Work request:
What you return must be an exact copy of the lines in the listing below between the line holding "Kilima Baobab: none -> 1 for 339.00" and the line holding "total: 3603.00 -> 4003.00", inclusive, and nothing more.

Data shown:
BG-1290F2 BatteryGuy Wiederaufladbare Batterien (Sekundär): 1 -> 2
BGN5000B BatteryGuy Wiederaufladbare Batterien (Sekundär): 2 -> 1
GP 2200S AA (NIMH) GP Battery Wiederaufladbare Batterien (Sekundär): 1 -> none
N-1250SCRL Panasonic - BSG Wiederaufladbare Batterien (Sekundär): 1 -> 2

---

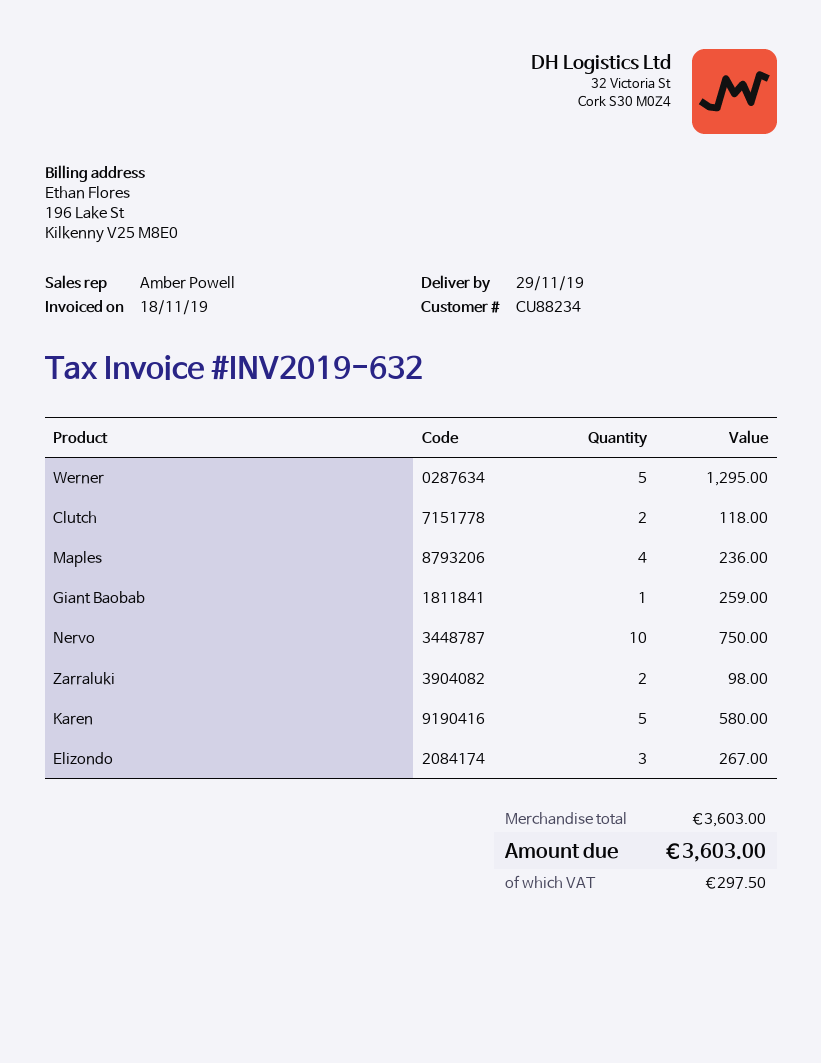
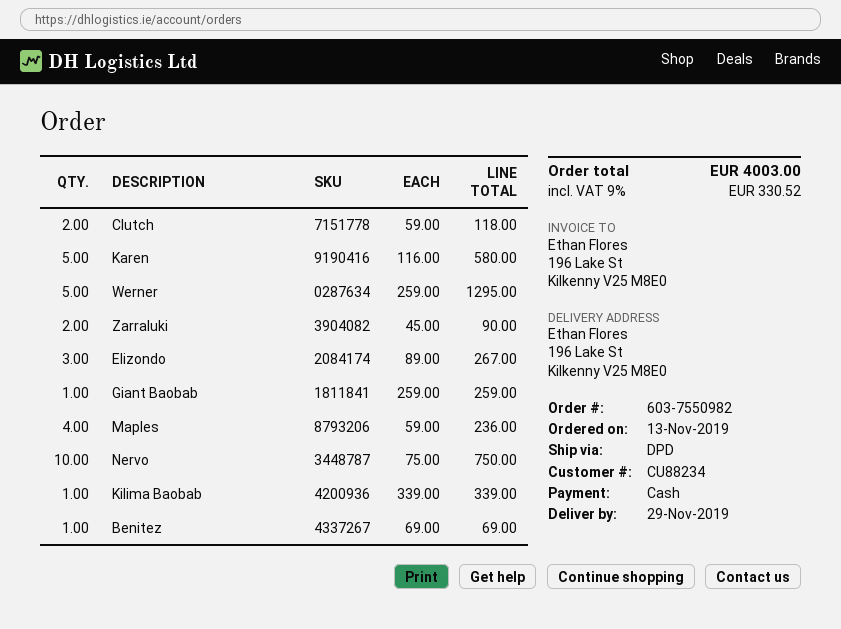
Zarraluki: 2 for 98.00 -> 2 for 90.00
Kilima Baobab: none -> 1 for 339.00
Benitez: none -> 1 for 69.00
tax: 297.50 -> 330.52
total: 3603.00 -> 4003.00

Answer below:
Kilima Baobab: none -> 1 for 339.00
Benitez: none -> 1 for 69.00
tax: 297.50 -> 330.52
total: 3603.00 -> 4003.00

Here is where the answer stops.